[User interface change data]
━━━
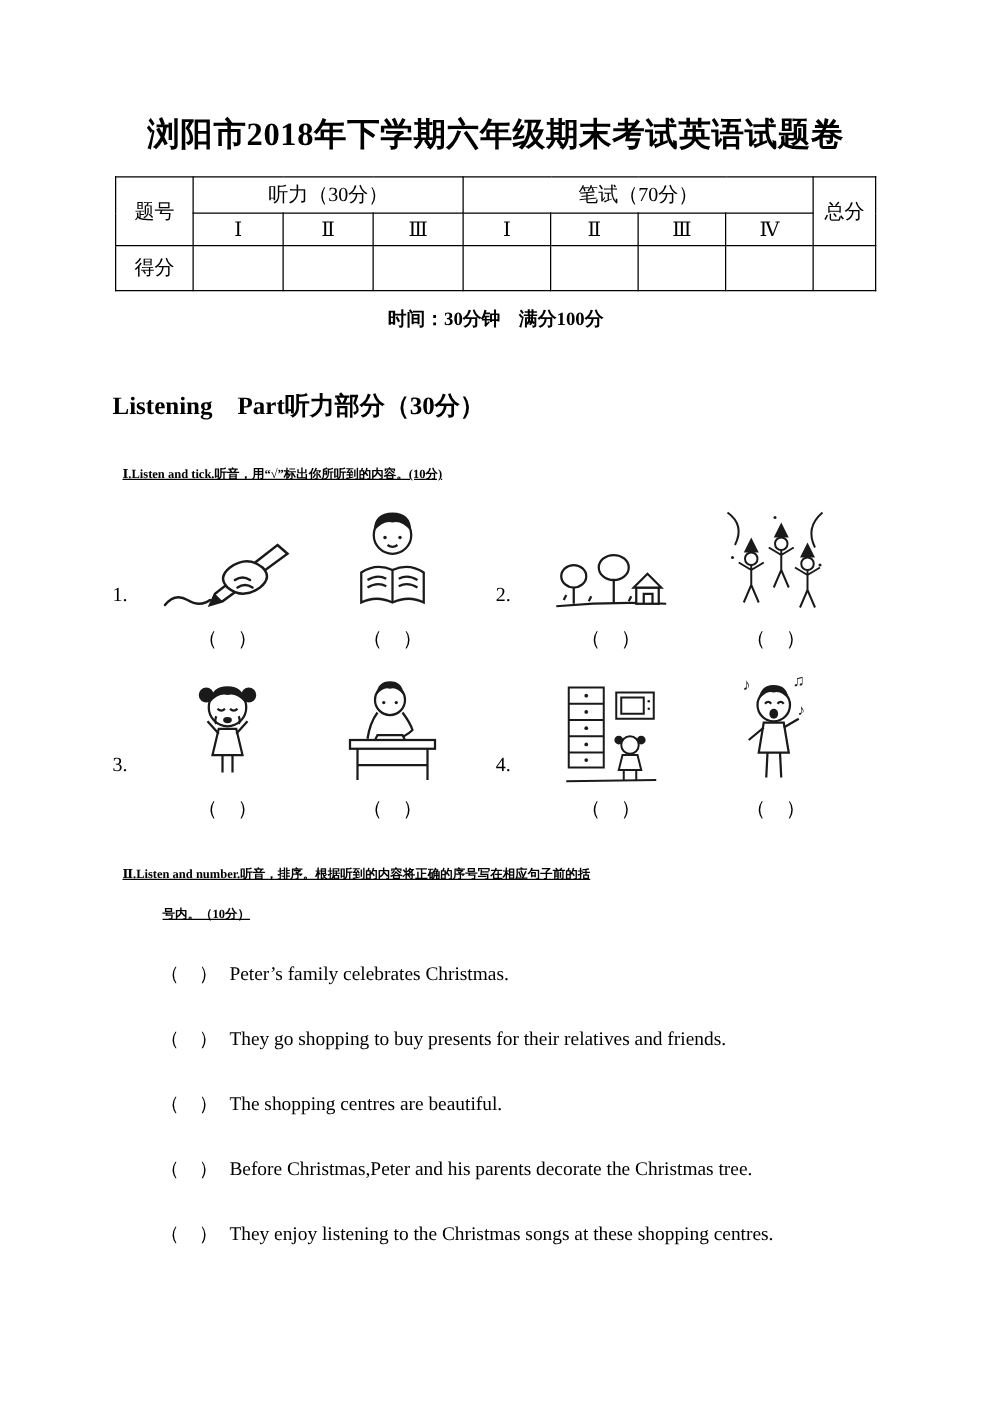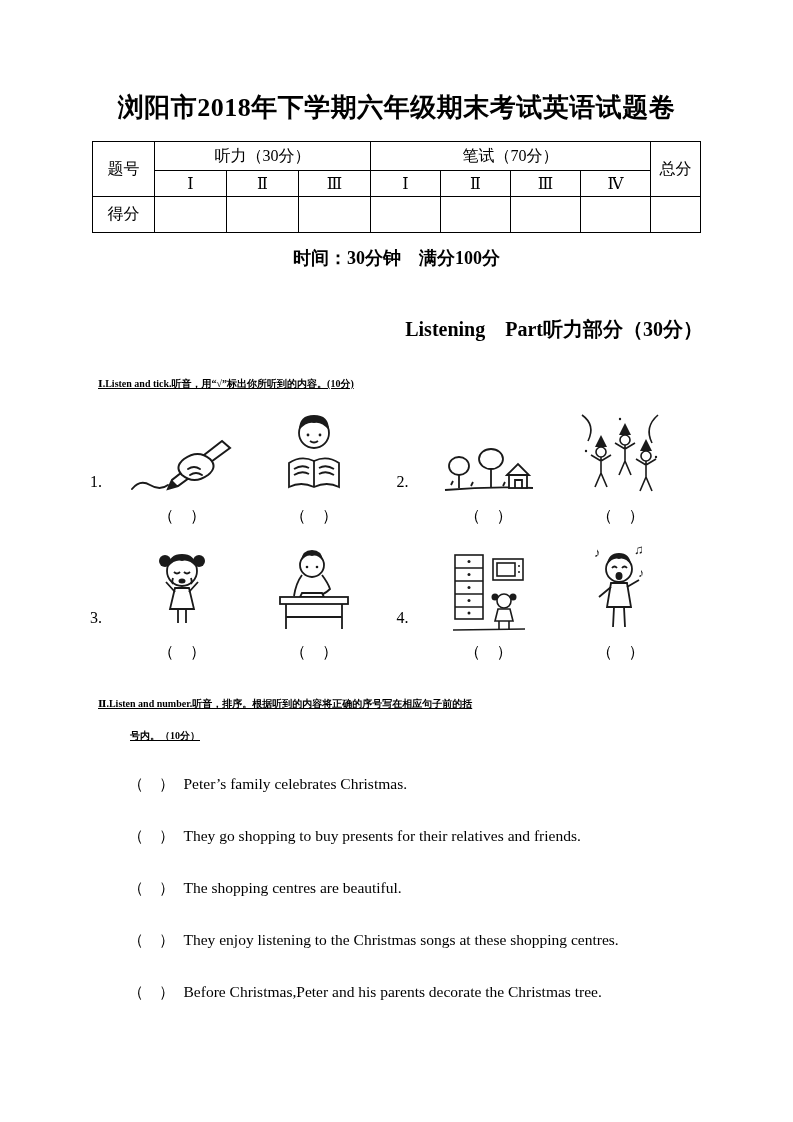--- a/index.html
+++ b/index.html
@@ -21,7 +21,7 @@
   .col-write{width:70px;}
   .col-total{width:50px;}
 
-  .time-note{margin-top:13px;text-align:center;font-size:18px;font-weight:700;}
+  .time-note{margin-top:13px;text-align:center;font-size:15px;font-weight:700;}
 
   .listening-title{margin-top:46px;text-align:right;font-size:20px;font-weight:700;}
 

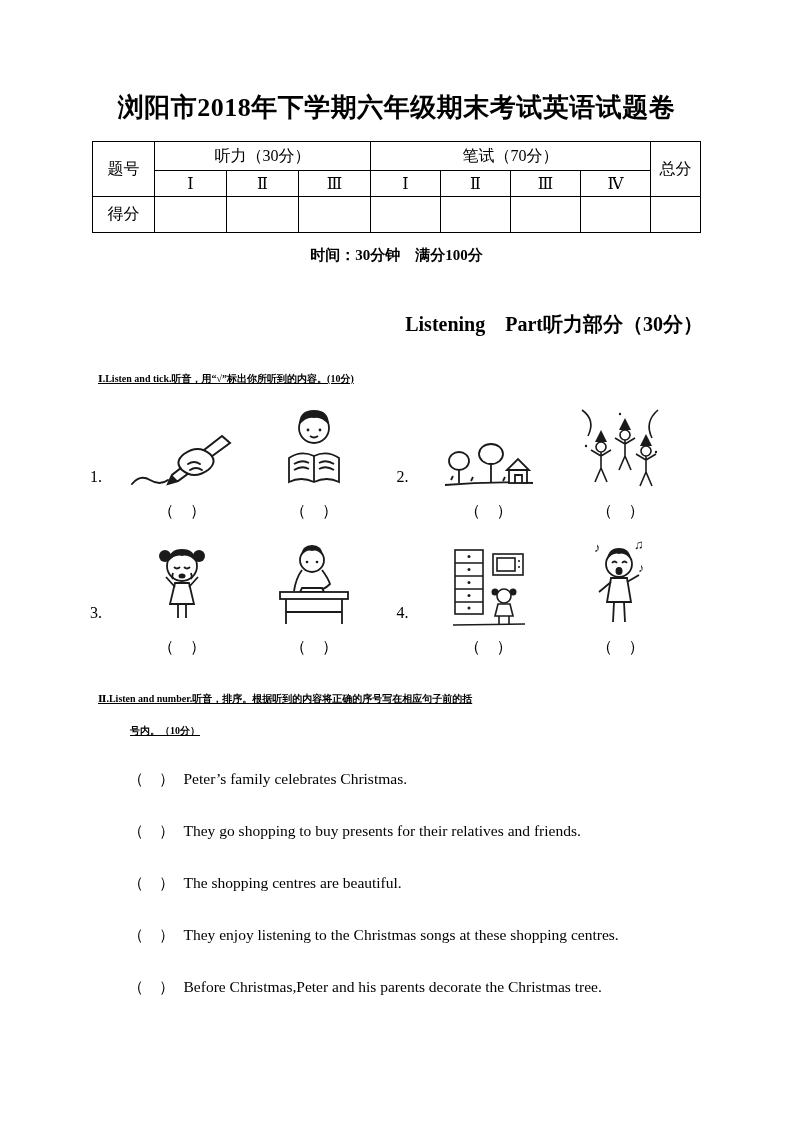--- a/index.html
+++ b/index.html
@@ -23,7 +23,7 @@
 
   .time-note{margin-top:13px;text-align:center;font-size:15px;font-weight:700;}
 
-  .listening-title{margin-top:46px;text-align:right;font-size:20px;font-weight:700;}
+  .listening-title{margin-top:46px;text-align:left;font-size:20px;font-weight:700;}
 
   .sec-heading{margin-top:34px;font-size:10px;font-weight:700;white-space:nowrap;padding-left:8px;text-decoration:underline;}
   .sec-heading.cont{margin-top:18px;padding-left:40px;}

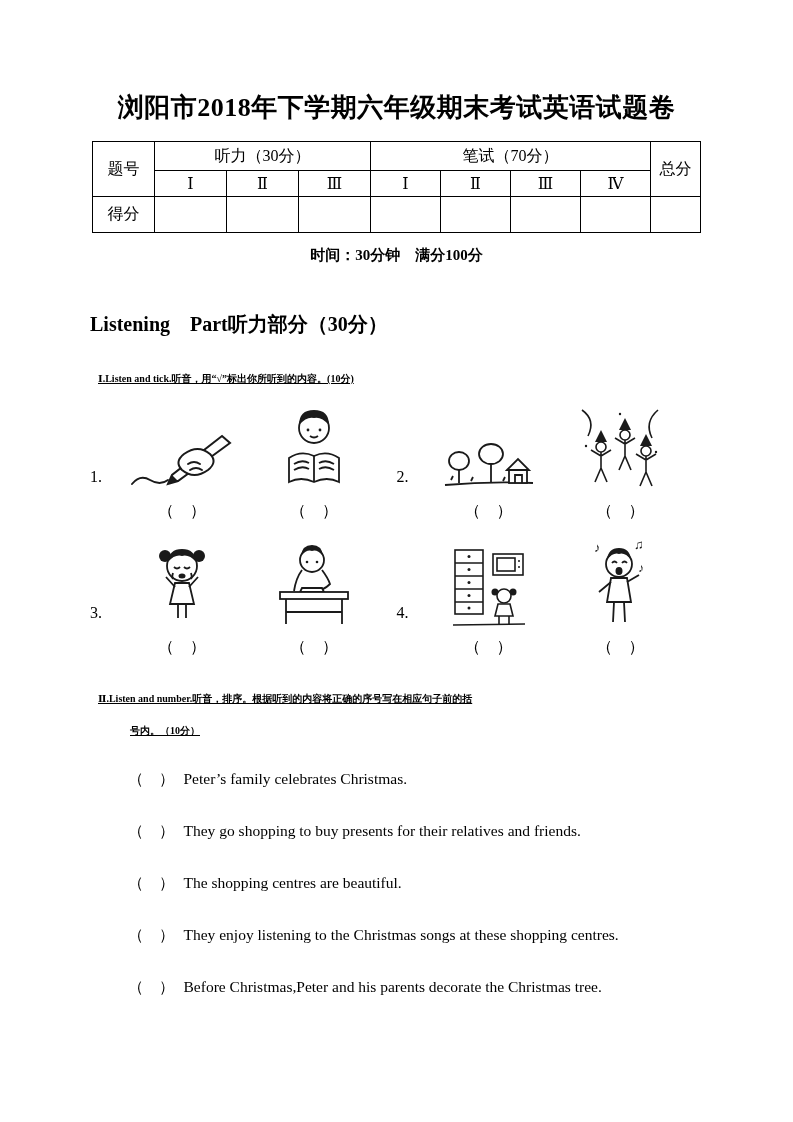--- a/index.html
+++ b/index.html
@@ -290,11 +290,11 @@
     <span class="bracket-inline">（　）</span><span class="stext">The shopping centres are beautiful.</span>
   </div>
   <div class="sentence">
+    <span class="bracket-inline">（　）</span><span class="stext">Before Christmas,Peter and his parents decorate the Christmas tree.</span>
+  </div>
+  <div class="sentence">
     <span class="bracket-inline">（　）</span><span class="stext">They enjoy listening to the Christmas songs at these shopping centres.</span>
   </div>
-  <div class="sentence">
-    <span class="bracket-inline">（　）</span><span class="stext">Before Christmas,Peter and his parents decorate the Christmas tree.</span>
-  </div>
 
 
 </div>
━━━
- _Problem to solve_
Omit every picture, and please return the entries exactly from the first line through the line with "-23,7 +23,7 @@", both included.

- _Exercise response_
--- a/index.html
+++ b/index.html
@@ -21,7 +21,7 @@
   .col-write{width:70px;}
   .col-total{width:50px;}
 
-  .time-note{margin-top:13px;text-align:center;font-size:18px;font-weight:700;}
+  .time-note{margin-top:13px;text-align:center;font-size:15px;font-weight:700;}
 
   .listening-title{margin-top:46px;text-align:right;font-size:20px;font-weight:700;}
 

--- a/index.html
+++ b/index.html
@@ -23,7 +23,7 @@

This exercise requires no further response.